Défaites américaines dans le rmâle elevo 4×100 gratuit à Sydney 2000 contre l’Australie et à Londres 2012 contre la France – en plus de quelques autres en Coupe du monde – ils ont exacerbé la fierté américaine de retrouver son hégémonie, ce qu’elle a déjà fait lors de la dernière présence de Michael Phelps en Ro 2016, sans oublier le pica victoire Pékin 2008 grâce au vétéran Jason Lezak. à tokyo le quatuor américain a maintenu son hégémonie, avec moins de noms tape-à-l’œil, mais activé par Caeleb Dressel, qui a déjà donné à son équipe une demi-seconde (47,26) d’avance sur l’Italie, un nouveau rival qui est sorti. Mais ça devait être le dernier releveur, Zach Apple (46.69 lancé) qui a assuré la victoire en réalisant un très bon temps (3 :08.97), non loin du record du monde (3:08.97) établi à Pékin par Phelps et compagnie.

L’Italie (3 : 10,11) a à peine résisté au retour impressionnant de Kyle Chalmers (46,44), qui a décroché le relais australien en quatrième position et l’a presque placé deuxième (3 : 10,22). En revanche, La Russie, forte candidate aux médailles, a terminé septième, payer les mauvais poteaux de Vlad Morozov (48,15) et de son dernier releveur, Kliment Kolesnikov (48,40), qui a subi l’effort fait une demi-heure plus tôt en demi-finale du 100 m dos.
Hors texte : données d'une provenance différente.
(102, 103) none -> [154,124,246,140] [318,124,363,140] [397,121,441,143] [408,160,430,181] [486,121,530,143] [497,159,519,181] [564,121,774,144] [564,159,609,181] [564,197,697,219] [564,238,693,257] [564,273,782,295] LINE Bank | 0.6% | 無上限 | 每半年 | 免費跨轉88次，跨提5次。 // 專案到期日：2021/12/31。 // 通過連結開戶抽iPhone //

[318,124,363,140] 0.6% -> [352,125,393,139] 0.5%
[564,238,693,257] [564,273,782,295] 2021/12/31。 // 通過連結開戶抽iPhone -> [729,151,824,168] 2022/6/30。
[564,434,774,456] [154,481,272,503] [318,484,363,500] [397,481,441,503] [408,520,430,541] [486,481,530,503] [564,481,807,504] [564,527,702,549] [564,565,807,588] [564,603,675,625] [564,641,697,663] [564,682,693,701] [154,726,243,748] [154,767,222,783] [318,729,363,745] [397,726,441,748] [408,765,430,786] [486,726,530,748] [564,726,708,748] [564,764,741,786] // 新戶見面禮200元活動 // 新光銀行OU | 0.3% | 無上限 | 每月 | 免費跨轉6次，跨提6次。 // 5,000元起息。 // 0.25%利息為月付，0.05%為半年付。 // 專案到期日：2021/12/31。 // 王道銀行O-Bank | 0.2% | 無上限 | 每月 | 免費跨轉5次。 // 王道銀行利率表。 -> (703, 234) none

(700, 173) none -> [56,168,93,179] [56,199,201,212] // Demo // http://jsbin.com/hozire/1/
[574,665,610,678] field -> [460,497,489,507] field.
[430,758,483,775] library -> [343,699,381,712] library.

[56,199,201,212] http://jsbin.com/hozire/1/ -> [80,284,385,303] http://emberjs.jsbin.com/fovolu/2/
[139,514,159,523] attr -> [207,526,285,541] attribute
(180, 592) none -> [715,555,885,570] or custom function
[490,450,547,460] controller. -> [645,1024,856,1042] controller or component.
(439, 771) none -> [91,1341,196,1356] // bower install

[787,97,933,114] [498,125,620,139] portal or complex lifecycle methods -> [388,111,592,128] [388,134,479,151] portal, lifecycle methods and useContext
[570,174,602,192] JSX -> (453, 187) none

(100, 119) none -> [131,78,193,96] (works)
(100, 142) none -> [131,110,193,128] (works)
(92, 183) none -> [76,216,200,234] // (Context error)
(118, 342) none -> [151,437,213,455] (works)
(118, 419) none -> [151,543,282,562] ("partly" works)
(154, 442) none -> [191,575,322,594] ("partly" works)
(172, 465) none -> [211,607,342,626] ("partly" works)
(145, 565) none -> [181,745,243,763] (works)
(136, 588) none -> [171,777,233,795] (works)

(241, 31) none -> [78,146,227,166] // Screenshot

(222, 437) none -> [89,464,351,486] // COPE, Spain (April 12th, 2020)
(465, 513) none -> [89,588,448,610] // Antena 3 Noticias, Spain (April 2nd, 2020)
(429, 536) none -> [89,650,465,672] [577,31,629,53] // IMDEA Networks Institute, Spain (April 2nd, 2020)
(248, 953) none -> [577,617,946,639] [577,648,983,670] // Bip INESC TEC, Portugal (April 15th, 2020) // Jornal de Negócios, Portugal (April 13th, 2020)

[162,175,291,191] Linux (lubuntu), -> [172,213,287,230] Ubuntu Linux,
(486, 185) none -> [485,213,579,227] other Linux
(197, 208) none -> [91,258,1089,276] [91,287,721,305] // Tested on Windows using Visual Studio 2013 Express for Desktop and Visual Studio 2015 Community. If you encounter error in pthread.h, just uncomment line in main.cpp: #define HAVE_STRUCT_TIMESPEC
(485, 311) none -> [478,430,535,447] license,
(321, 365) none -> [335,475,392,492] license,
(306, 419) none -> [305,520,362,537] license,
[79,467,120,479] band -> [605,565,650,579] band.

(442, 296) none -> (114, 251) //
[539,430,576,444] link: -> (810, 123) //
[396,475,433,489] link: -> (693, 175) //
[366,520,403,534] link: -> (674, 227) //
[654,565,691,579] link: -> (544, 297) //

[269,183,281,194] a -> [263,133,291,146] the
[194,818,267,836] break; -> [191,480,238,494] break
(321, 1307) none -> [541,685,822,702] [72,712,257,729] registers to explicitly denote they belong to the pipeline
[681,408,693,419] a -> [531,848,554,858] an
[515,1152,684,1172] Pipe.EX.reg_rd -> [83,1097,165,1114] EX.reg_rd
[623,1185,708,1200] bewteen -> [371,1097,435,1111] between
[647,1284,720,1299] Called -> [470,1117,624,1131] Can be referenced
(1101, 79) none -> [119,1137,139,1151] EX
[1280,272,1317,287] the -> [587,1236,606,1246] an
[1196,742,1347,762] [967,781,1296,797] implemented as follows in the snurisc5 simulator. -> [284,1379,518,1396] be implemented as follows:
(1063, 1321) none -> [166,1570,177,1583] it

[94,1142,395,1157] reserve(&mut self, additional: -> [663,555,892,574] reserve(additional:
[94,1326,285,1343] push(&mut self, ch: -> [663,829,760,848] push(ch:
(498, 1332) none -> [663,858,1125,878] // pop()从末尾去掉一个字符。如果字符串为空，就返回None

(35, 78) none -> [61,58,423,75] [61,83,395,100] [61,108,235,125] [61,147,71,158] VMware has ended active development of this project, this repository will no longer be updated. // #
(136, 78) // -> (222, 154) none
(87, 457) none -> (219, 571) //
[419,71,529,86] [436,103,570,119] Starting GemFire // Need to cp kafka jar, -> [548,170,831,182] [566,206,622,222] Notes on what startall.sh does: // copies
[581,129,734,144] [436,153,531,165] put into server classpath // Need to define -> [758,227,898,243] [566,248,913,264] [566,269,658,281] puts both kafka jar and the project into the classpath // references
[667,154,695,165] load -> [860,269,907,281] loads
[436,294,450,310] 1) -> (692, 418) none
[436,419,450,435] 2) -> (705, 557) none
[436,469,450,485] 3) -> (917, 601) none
Le quatuor américain vainqueur du 4×100 m nage libre

CLASSEMENTS

Finales

Hommes

100 m brasse

1. Tourbé (GBR), 57,37 ; 2. Kamminga (PBA), 50,00 ; 3. Martinenghi (ITA), 58,33 ; 4. Andrew (États-Unis), 58,84 ; 5. Wilby (GBR), 58,96 ; 6. Yang (CHN), 58,99 ; 7. Wilson (États-Unis), 58,99 ; 8. Shymanovich (BIE), 59.36.

4x100m gratuit

1. États-Unis (Dressel, Pieroni, Brecker, Apple), 3 : 08.97 ; 2. Italie (Miressi, Ceccon, Zazzeti, Frigo), 3 : 10.11 ; 3. Australie (Temple, Incerti, Graham, Chalmers), 3 : 10,22 ; 4. Canada, 3 : 10,82 ; 5. Hongrie, 3 : 11,06 ; 6. France, 3 : 11,09 ; 7. Russie, 3 : 12,20 ; 8. Brésil, 3 : 13,41

Femmes

100 m papillon :

1. McNeil (CAN), 55,59 ; 2. Zang (CHN), 55,64; 3. McKeon (AUS), 55,72 ; 4. Huske (États-Unis), 55,73 ; 5. Hansson (SUE), 56.22 ; 6. Wattel (FRA), 56.27 ; 7. Sjostrom (SUE), 56,91 ; 8. Shkurdai (BIE), 57.05.

400m libre

1. Titmus (AUS), 3 : 56,69 ; 2. Ledecky (États-Unis), 3 : 57,36 ; 3. Binjie Li (CHN), 4 : 01.08 ; 3. McIntosh (CAN), 4 : 02,42 ; 5. Tang (CHN), 4 : 04.10 ; 5. Gose (ALE), 4 : 04,98 ; 7. Madden (États-Unis), 4 : 06,81 ; 8. Fraiweather (AUS), 4.08.01.